REQUIRED WORK — Which lines below fall between the one containing "subtotal: 53.40 -> 53.20" and the one containing "total: 50.73 -> 50.54"? Repeat them exactly, counting both of those lines, and add nothing else.

DATASET CONTENT —
::::::::::
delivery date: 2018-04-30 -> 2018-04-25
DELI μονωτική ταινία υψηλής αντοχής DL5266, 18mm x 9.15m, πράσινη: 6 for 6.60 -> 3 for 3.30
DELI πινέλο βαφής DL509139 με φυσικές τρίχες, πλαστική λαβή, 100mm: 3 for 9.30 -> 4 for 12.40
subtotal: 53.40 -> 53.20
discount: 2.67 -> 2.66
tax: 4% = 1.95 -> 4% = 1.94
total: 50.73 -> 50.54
::::::::::
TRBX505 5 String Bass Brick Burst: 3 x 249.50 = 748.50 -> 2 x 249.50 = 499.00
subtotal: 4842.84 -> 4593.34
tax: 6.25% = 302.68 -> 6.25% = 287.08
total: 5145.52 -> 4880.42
::::::::::
SOLUTION TO THIS TASK —
subtotal: 53.40 -> 53.20
discount: 2.67 -> 2.66
tax: 4% = 1.95 -> 4% = 1.94
total: 50.73 -> 50.54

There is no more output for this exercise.